● Action item
Each line below should be written out exactly, with none skipped.

● The data
--- START ---

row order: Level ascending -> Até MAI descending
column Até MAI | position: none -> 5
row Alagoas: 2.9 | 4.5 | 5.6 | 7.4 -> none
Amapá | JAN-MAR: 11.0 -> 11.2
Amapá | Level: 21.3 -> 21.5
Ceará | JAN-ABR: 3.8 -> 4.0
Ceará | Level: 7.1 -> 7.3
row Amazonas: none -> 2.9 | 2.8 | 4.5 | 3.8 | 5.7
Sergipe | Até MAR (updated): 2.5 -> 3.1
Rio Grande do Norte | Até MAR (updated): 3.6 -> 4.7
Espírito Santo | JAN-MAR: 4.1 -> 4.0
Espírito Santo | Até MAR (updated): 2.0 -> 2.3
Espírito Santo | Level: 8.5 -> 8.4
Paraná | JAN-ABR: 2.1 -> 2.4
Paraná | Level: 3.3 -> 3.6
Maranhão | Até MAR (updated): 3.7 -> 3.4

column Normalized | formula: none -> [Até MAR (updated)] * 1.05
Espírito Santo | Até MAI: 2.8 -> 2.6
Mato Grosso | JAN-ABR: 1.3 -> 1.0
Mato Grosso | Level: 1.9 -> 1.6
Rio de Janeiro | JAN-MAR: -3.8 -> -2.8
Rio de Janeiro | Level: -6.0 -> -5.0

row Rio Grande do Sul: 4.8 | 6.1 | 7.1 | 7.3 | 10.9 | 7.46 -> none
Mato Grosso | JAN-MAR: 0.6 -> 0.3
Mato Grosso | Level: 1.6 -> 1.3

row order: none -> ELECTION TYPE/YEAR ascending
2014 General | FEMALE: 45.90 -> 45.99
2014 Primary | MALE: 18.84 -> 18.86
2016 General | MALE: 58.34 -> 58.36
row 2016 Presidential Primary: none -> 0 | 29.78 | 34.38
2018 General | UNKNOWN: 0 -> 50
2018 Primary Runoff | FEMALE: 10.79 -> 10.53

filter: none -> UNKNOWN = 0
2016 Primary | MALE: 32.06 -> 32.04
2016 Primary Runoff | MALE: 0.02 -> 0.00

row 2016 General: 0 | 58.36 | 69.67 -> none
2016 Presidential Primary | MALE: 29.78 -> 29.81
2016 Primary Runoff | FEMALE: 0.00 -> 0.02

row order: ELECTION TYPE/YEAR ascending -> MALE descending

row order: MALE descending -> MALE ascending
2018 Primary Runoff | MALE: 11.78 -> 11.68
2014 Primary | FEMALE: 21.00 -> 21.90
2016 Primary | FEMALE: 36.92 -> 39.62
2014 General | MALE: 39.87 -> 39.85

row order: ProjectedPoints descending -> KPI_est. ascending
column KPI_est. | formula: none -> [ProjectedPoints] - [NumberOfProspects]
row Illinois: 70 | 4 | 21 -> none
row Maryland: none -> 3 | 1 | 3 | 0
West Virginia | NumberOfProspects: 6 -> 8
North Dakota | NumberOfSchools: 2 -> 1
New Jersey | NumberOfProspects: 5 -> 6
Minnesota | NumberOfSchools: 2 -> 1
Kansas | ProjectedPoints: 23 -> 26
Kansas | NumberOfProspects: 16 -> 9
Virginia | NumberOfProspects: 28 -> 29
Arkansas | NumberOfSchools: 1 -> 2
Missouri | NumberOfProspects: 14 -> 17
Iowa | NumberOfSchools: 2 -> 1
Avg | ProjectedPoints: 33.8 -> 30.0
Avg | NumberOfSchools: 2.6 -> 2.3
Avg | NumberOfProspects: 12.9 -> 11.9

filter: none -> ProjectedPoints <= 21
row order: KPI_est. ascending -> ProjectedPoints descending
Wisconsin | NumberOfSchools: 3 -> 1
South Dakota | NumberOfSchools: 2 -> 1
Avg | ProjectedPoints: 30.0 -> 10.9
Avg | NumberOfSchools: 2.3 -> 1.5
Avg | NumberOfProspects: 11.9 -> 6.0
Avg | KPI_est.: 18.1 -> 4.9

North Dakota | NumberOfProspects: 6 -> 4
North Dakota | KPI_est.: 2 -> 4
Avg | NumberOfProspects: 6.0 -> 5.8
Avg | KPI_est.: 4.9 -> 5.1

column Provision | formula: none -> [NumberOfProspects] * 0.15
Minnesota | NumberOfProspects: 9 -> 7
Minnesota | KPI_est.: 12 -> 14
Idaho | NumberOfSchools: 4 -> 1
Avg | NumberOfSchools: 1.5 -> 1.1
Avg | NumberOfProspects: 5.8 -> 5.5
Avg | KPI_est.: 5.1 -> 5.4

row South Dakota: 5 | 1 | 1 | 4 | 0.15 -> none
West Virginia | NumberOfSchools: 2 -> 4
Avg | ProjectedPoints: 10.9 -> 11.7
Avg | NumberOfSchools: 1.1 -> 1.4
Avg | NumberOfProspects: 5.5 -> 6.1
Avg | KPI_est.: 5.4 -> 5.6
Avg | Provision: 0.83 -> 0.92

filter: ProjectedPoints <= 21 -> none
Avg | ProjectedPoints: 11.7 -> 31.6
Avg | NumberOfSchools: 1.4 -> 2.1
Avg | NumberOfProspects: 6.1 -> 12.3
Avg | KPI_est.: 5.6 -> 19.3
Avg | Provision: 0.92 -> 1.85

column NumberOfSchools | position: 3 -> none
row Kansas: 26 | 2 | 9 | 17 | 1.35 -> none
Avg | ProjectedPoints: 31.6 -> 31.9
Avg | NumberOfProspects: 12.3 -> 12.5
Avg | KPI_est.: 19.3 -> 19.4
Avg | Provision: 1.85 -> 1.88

--- END ---

● Written solution
row order: Level ascending -> Até MAI descending
column Até MAI | position: none -> 5
row Alagoas: 2.9 | 4.5 | 5.6 | 7.4 -> none
Amapá | JAN-MAR: 11.0 -> 11.2
Amapá | Level: 21.3 -> 21.5
Ceará | JAN-ABR: 3.8 -> 4.0
Ceará | Level: 7.1 -> 7.3
row Amazonas: none -> 2.9 | 2.8 | 4.5 | 3.8 | 5.7
Sergipe | Até MAR (updated): 2.5 -> 3.1
Rio Grande do Norte | Até MAR (updated): 3.6 -> 4.7
Espírito Santo | JAN-MAR: 4.1 -> 4.0
Espírito Santo | Até MAR (updated): 2.0 -> 2.3
Espírito Santo | Level: 8.5 -> 8.4
Paraná | JAN-ABR: 2.1 -> 2.4
Paraná | Level: 3.3 -> 3.6
Maranhão | Até MAR (updated): 3.7 -> 3.4

column Normalized | formula: none -> [Até MAR (updated)] * 1.05
Espírito Santo | Até MAI: 2.8 -> 2.6
Mato Grosso | JAN-ABR: 1.3 -> 1.0
Mato Grosso | Level: 1.9 -> 1.6
Rio de Janeiro | JAN-MAR: -3.8 -> -2.8
Rio de Janeiro | Level: -6.0 -> -5.0

row Rio Grande do Sul: 4.8 | 6.1 | 7.1 | 7.3 | 10.9 | 7.46 -> none
Mato Grosso | JAN-MAR: 0.6 -> 0.3
Mato Grosso | Level: 1.6 -> 1.3

row order: none -> ELECTION TYPE/YEAR ascending
2014 General | FEMALE: 45.90 -> 45.99
2014 Primary | MALE: 18.84 -> 18.86
2016 General | MALE: 58.34 -> 58.36
row 2016 Presidential Primary: none -> 0 | 29.78 | 34.38
2018 General | UNKNOWN: 0 -> 50
2018 Primary Runoff | FEMALE: 10.79 -> 10.53

filter: none -> UNKNOWN = 0
2016 Primary | MALE: 32.06 -> 32.04
2016 Primary Runoff | MALE: 0.02 -> 0.00

row 2016 General: 0 | 58.36 | 69.67 -> none
2016 Presidential Primary | MALE: 29.78 -> 29.81
2016 Primary Runoff | FEMALE: 0.00 -> 0.02

row order: ELECTION TYPE/YEAR ascending -> MALE descending

row order: MALE descending -> MALE ascending
2018 Primary Runoff | MALE: 11.78 -> 11.68
2014 Primary | FEMALE: 21.00 -> 21.90
2016 Primary | FEMALE: 36.92 -> 39.62
2014 General | MALE: 39.87 -> 39.85

row order: ProjectedPoints descending -> KPI_est. ascending
column KPI_est. | formula: none -> [ProjectedPoints] - [NumberOfProspects]
row Illinois: 70 | 4 | 21 -> none
row Maryland: none -> 3 | 1 | 3 | 0
West Virginia | NumberOfProspects: 6 -> 8
North Dakota | NumberOfSchools: 2 -> 1
New Jersey | NumberOfProspects: 5 -> 6
Minnesota | NumberOfSchools: 2 -> 1
Kansas | ProjectedPoints: 23 -> 26
Kansas | NumberOfProspects: 16 -> 9
Virginia | NumberOfProspects: 28 -> 29
Arkansas | NumberOfSchools: 1 -> 2
Missouri | NumberOfProspects: 14 -> 17
Iowa | NumberOfSchools: 2 -> 1
Avg | ProjectedPoints: 33.8 -> 30.0
Avg | NumberOfSchools: 2.6 -> 2.3
Avg | NumberOfProspects: 12.9 -> 11.9

filter: none -> ProjectedPoints <= 21
row order: KPI_est. ascending -> ProjectedPoints descending
Wisconsin | NumberOfSchools: 3 -> 1
South Dakota | NumberOfSchools: 2 -> 1
Avg | ProjectedPoints: 30.0 -> 10.9
Avg | NumberOfSchools: 2.3 -> 1.5
Avg | NumberOfProspects: 11.9 -> 6.0
Avg | KPI_est.: 18.1 -> 4.9

North Dakota | NumberOfProspects: 6 -> 4
North Dakota | KPI_est.: 2 -> 4
Avg | NumberOfProspects: 6.0 -> 5.8
Avg | KPI_est.: 4.9 -> 5.1

column Provision | formula: none -> [NumberOfProspects] * 0.15
Minnesota | NumberOfProspects: 9 -> 7
Minnesota | KPI_est.: 12 -> 14
Idaho | NumberOfSchools: 4 -> 1
Avg | NumberOfSchools: 1.5 -> 1.1
Avg | NumberOfProspects: 5.8 -> 5.5
Avg | KPI_est.: 5.1 -> 5.4

row South Dakota: 5 | 1 | 1 | 4 | 0.15 -> none
West Virginia | NumberOfSchools: 2 -> 4
Avg | ProjectedPoints: 10.9 -> 11.7
Avg | NumberOfSchools: 1.1 -> 1.4
Avg | NumberOfProspects: 5.5 -> 6.1
Avg | KPI_est.: 5.4 -> 5.6
Avg | Provision: 0.83 -> 0.92

filter: ProjectedPoints <= 21 -> none
Avg | ProjectedPoints: 11.7 -> 31.6
Avg | NumberOfSchools: 1.4 -> 2.1
Avg | NumberOfProspects: 6.1 -> 12.3
Avg | KPI_est.: 5.6 -> 19.3
Avg | Provision: 0.92 -> 1.85

column NumberOfSchools | position: 3 -> none
row Kansas: 26 | 2 | 9 | 17 | 1.35 -> none
Avg | ProjectedPoints: 31.6 -> 31.9
Avg | NumberOfProspects: 12.3 -> 12.5
Avg | KPI_est.: 19.3 -> 19.4
Avg | Provision: 1.85 -> 1.88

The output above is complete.